En Afrique de l’Ouest, la cybersécurité est devenue un enjeu stratégique majeur. La Côte d’Ivoire, moteur économique de la région, en fait l’expérience directe: explosion des attaques informatiques, multiplication des fraudes en ligne et développement d’un cybercrime transnational extrêmement structuré. Les autorités ivoiriennes ont enregistré des millions de tentatives d’intrusion en 2024, confirmant que le pays est devenu une cible privilégiée.
Pour faire face, Abidjan a mis en place un dispositif ambitieux. La création de l’Agence Nationale de la Sécurité des Systèmes d’Information (ANSSI) consolide le rôle de l’État dans la prévention et la réponse aux incidents cyber. Elle travaille en étroite collaboration avec le CI-CERT et plusieurs agences étrangères, notamment dans le cadre des programmes régionaux soutenus par l’Union européenne.

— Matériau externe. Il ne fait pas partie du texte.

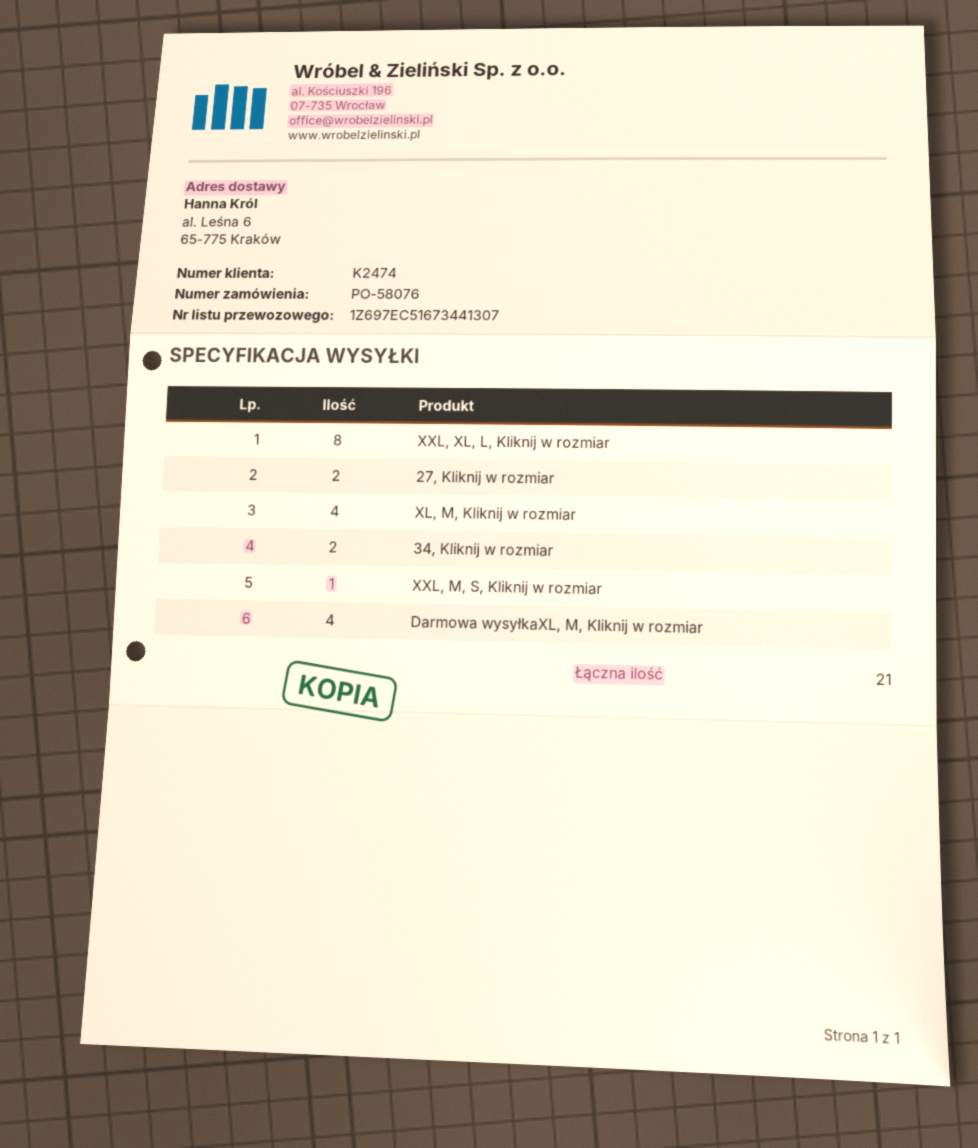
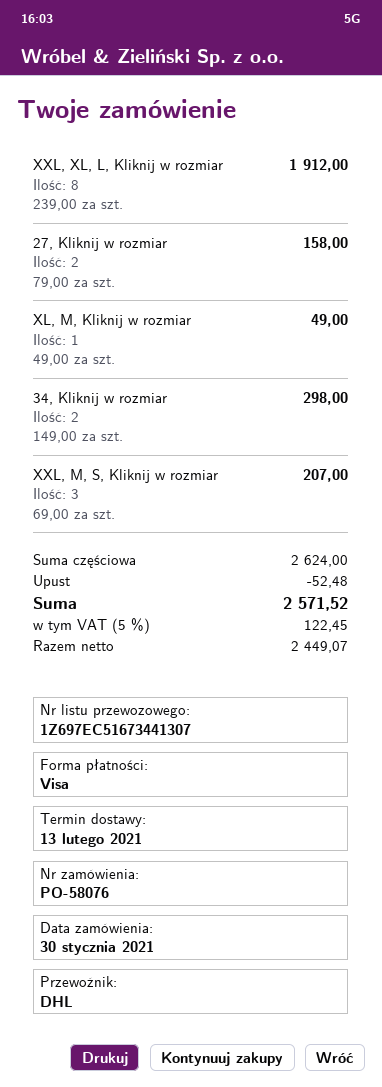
XL, M, Kliknij w rozmiar: 4 -> 1
XXL, M, S, Kliknij w rozmiar: 1 -> 3
Darmowa wysyłkaXL, M, Kliknij w rozmiar: 4 -> none

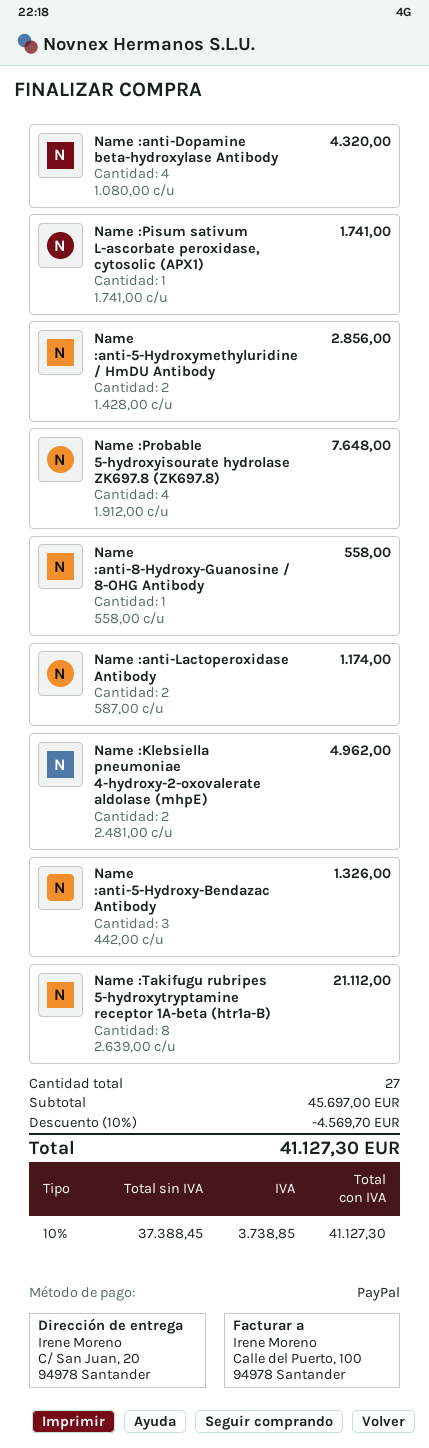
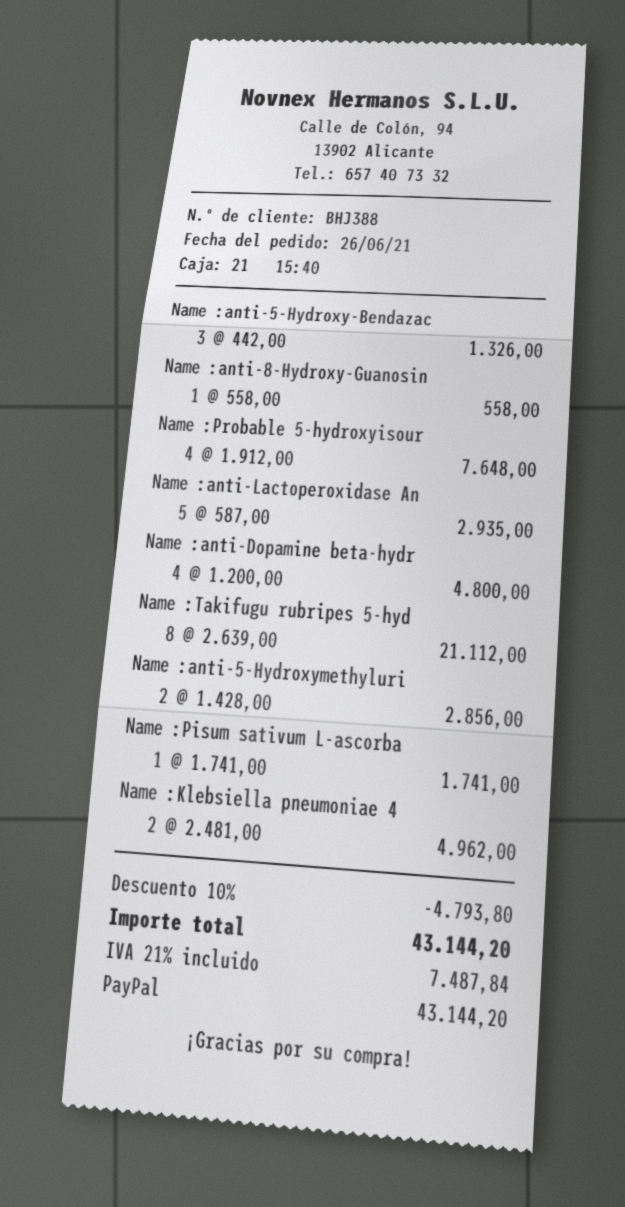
Name :anti-Dopamine beta-hydroxylase Antibody: 4 x 1080.00 = 4320.00 -> 4 x 1200.00 = 4800.00
Name :anti-Lactoperoxidase Antibody: 2 x 587.00 = 1174.00 -> 5 x 587.00 = 2935.00
discount: 10% = 4569.70 -> 10% = 4793.80
tax: 10% = 3738.85 -> 21% = 7487.84
total: 41127.30 -> 43144.20

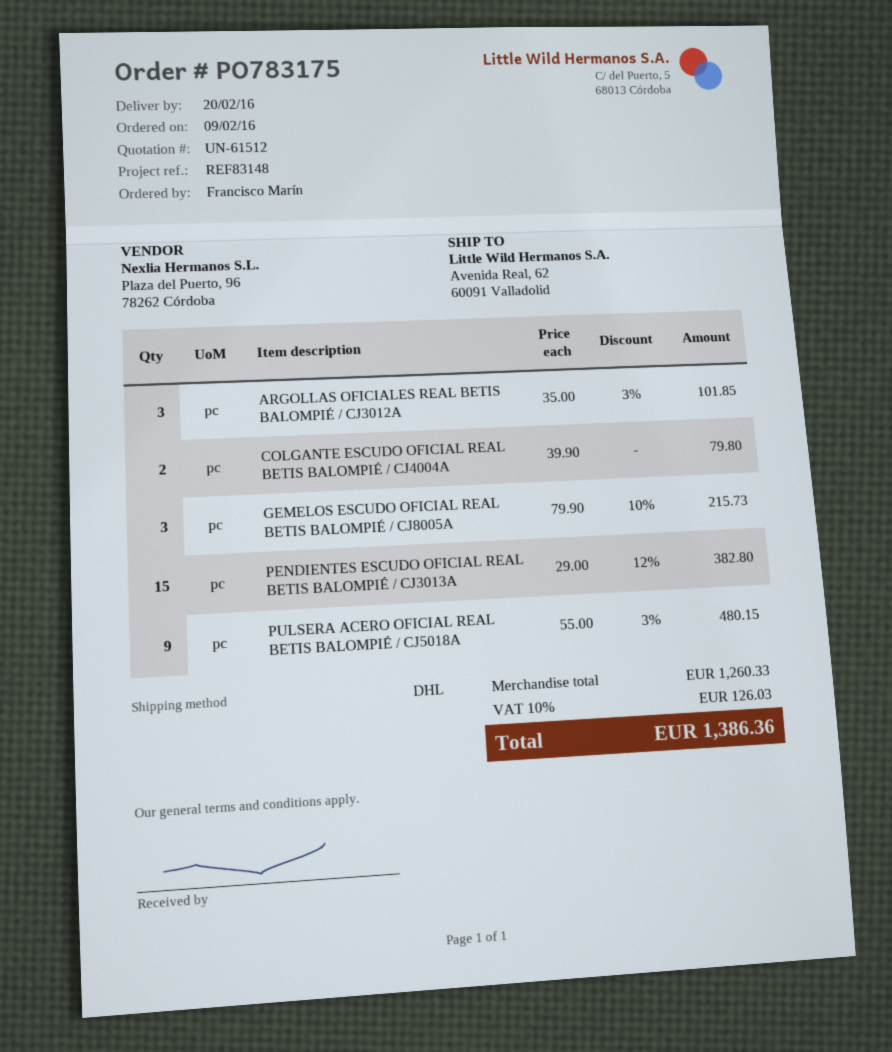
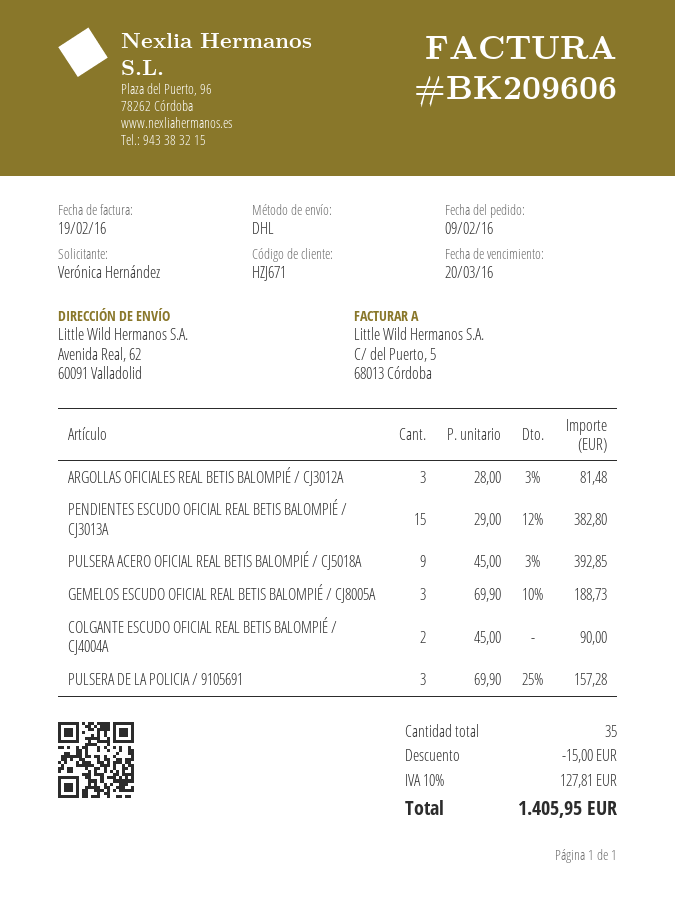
ordered by: Francisco Marín -> Verónica Hernández
ARGOLLAS OFICIALES REAL BETIS BALOMPIÉ / CJ3012A: 3 x 35.00 - 3% = 101.85 -> 3 x 28.00 - 3% = 81.48
COLGANTE ESCUDO OFICIAL REAL BETIS BALOMPIÉ / CJ4004A: 2 x 39.90 = 79.80 -> 2 x 45.00 = 90.00
GEMELOS ESCUDO OFICIAL REAL BETIS BALOMPIÉ / CJ8005A: 3 x 79.90 - 10% = 215.73 -> 3 x 69.90 - 10% = 188.73
PULSERA ACERO OFICIAL REAL BETIS BALOMPIÉ / CJ5018A: 9 x 55.00 - 3% = 480.15 -> 9 x 45.00 - 3% = 392.85
PULSERA DE LA POLICIA / 9105691: none -> 3 x 69.90 - 25% = 157.28
discount: none -> 15.00
tax: 10% = 126.03 -> 10% = 127.81
total: 1386.36 -> 1405.95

Les autorités ivoiriennes ont enregistré des millions de tentatives d’intrusion en 2024
La stratégie nationale de cybersécurité 2021-2025, bientôt renouvelée, propose une approche globale: protection des infrastructures critiques, renforcement du cadre légal, professionnalisation des acteurs et sensibilisation de la population. Dans un contexte où les élections, les services publics numériques et les transactions financières sont de plus en plus numérisés, la résilience informatique devient un impératif national.
Le secteur privé ivoirien, particulièrement dynamique, est lui aussi en pleine mutation. La montée en puissance de l’e-commerce et des paiements digitaux, combinée à l’ouverture internationale du pays, oblige les entreprises à investir massivement dans la sécurité informatique. Certaines allouent désormais des budgets similaires à ceux des grandes entreprises africaines, signe d’une prise de conscience croissante.
L’ouverture internationale du pays, oblige les entreprises à investir massivement dans la sécurité informatique
Mais l’un des défis les plus préoccupants demeure la désinformation. Cette menace hybride, souvent orchestrée depuis l’étranger, fragilise les institutions démocratiques et alimente des tensions régionales. La Côte d’Ivoire, aux côtés du Nigeria, du Ghana et du Sénégal, travaille à une harmonisation des législations au sein de la CEDEAO pour lutter contre ces attaques informationnelles.
La montée des risques cyber rebat les cartes de la sécurité en Afrique. En renforçant ses capacités et en multipliant les partenariats, la Côte d’Ivoire s’impose comme un acteur régional clé, déterminé à sécuriser son espace numérique dans un environnement de plus en plus hostile.